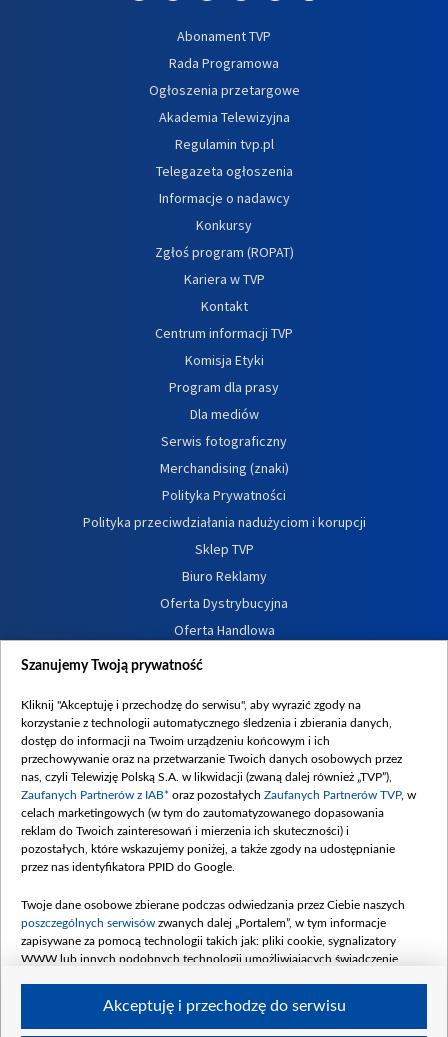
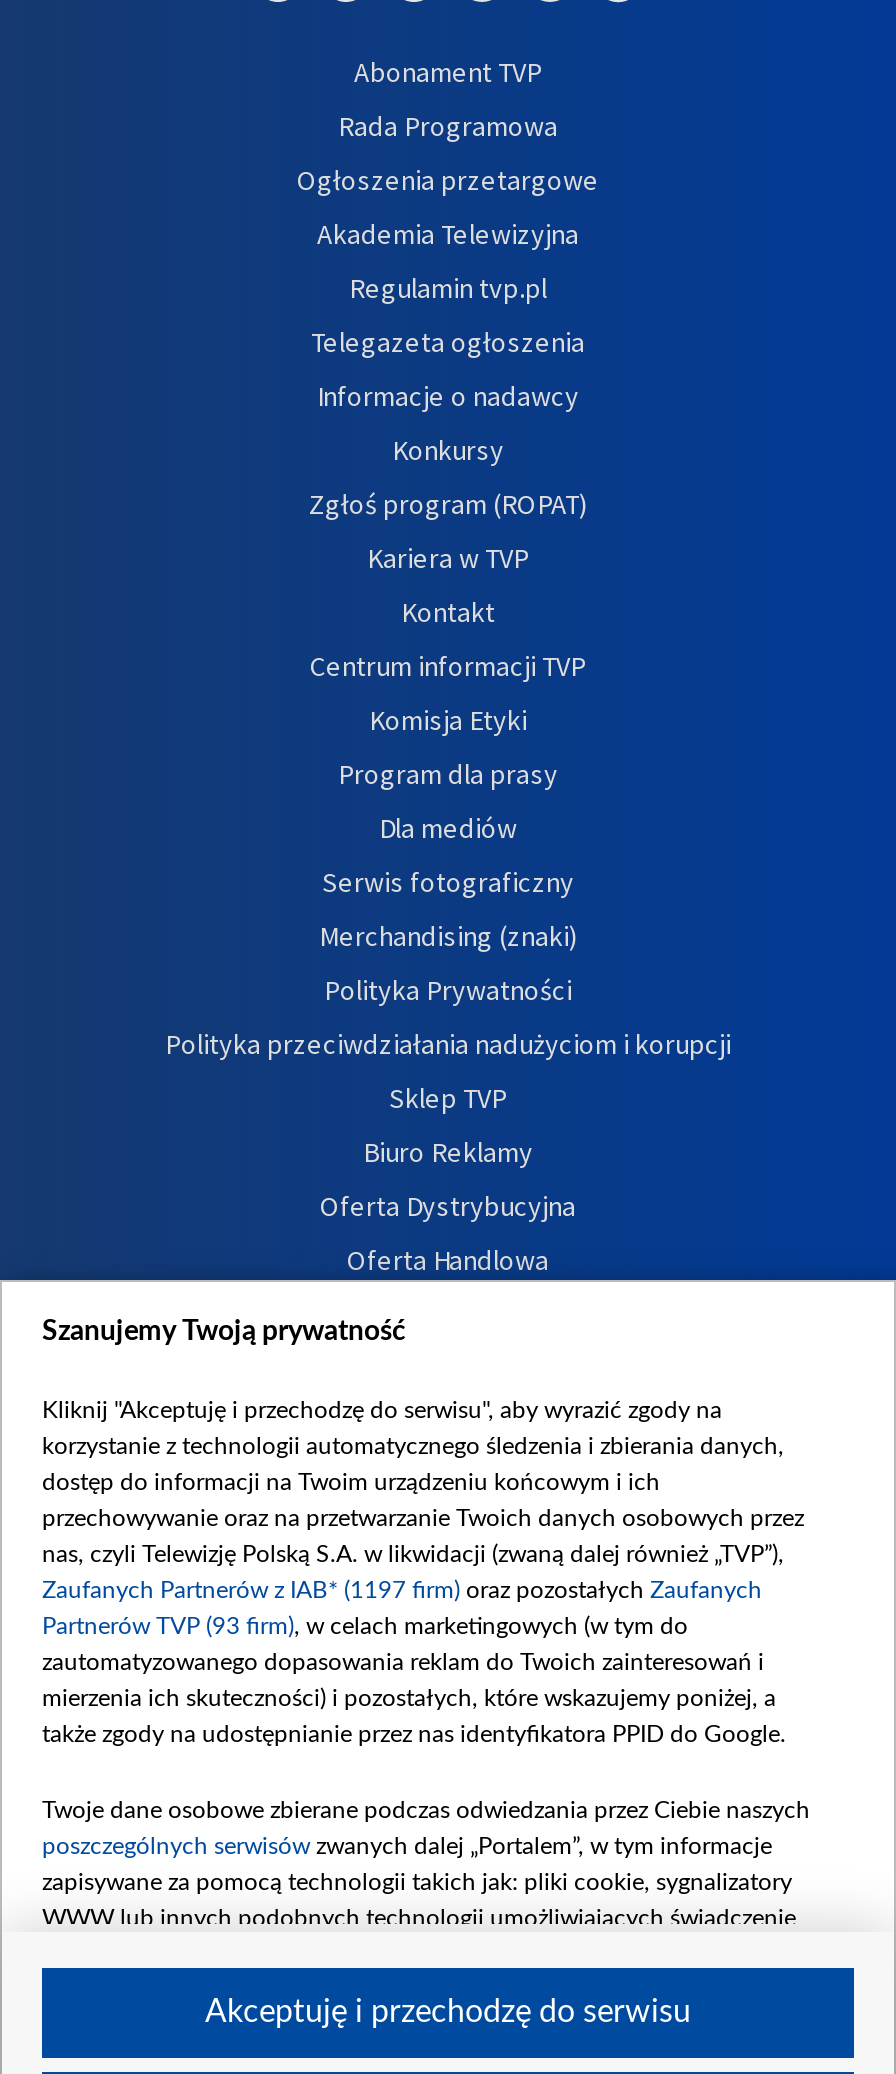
[21,789,416,801] Zaufanych Partnerów z IAB* oraz pozostałych Zaufanych Partnerów TVP, w -> [42,1578,762,1602] Zaufanych Partnerów z IAB* (1197 firm) oraz pozostałych Zaufanych
[21,807,384,819] celach marketingowych (w tym do zautomatyzowanego dopasowania -> [42,1614,688,1638] Partnerów TVP (93 firm), w celach marketingowych (w tym do
[21,825,349,837] reklam do Twoich zainteresowań i mierzenia ich skuteczności) i -> [42,1650,764,1674] zautomatyzowanego dopasowania reklam do Twoich zainteresowań i
[21,843,395,855] pozostałych, które wskazujemy poniżej, a także zgody na udostępnianie -> [42,1686,776,1710] mierzenia ich skuteczności) i pozostałych, które wskazujemy poniżej, a
[21,861,235,873] przez nas identyfikatora PPID do Google. -> [42,1722,786,1746] także zgody na udostępnianie przez nas identyfikatora PPID do Google.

__________________________________________________

Work order:
All lines above from the one holding "[21,825,349,837] reklam do" to the one holding "[21,843,395,855] pozostałych, które", inclusive, are to be copied exactly; no other line is wanted.

Exercise output:
[21,825,349,837] reklam do Twoich zainteresowań i mierzenia ich skuteczności) i -> [42,1650,764,1674] zautomatyzowanego dopasowania reklam do Twoich zainteresowań i
[21,843,395,855] pozostałych, które wskazujemy poniżej, a także zgody na udostępnianie -> [42,1686,776,1710] mierzenia ich skuteczności) i pozostałych, które wskazujemy poniżej, a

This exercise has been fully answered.